RECORDS TO USE:
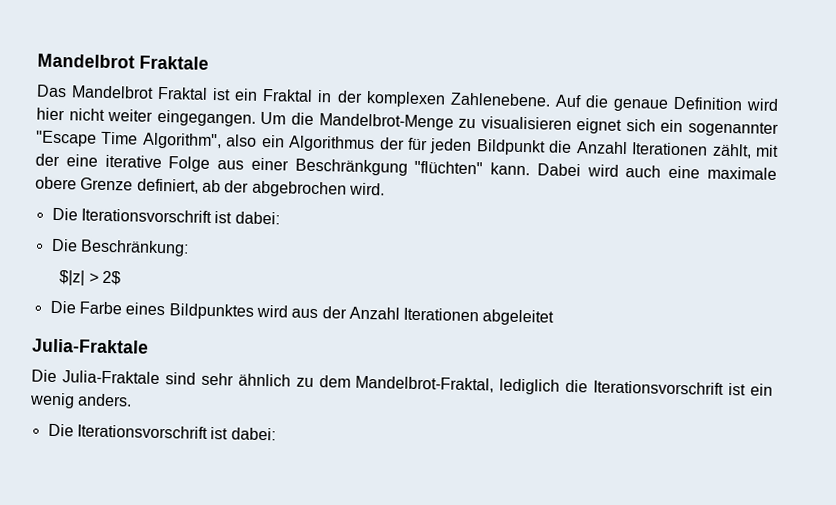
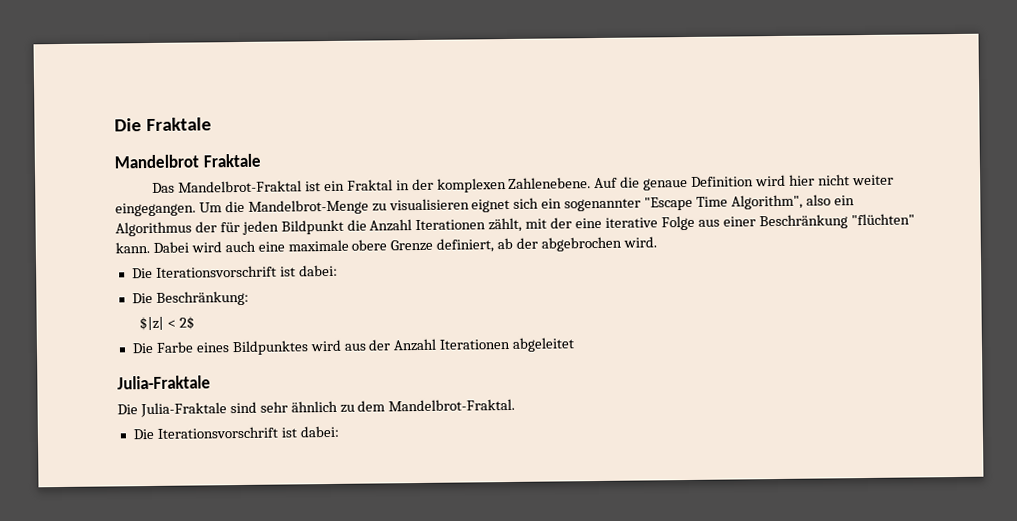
(37, 61) none -> [114,117,213,132] Die Fraktale //
[71,85,209,100] Mandelbrot Fraktal -> [178,180,303,193] Mandelbrot-Fraktal
[294,158,408,176] Beschränkgung -> [758,214,848,230] Beschränkung
[88,272,99,283] > -> [167,319,177,328] <
[355,375,773,396] [29,392,133,409] Mandelbrot-Fraktal, lediglich die Iterationsvorschrift ist ein wenig anders. -> [388,398,516,412] Mandelbrot-Fraktal.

EXERCISE INSTRUCTIONS: For the span from the line containing "[88,272,99,283] > -> [167,319,177,328] <" through the last line of the entries above, transcribe each line exactly and leave out everything else.

SOLUTION TO THIS PROBLEM:
[88,272,99,283] > -> [167,319,177,328] <
[355,375,773,396] [29,392,133,409] Mandelbrot-Fraktal, lediglich die Iterationsvorschrift ist ein wenig anders. -> [388,398,516,412] Mandelbrot-Fraktal.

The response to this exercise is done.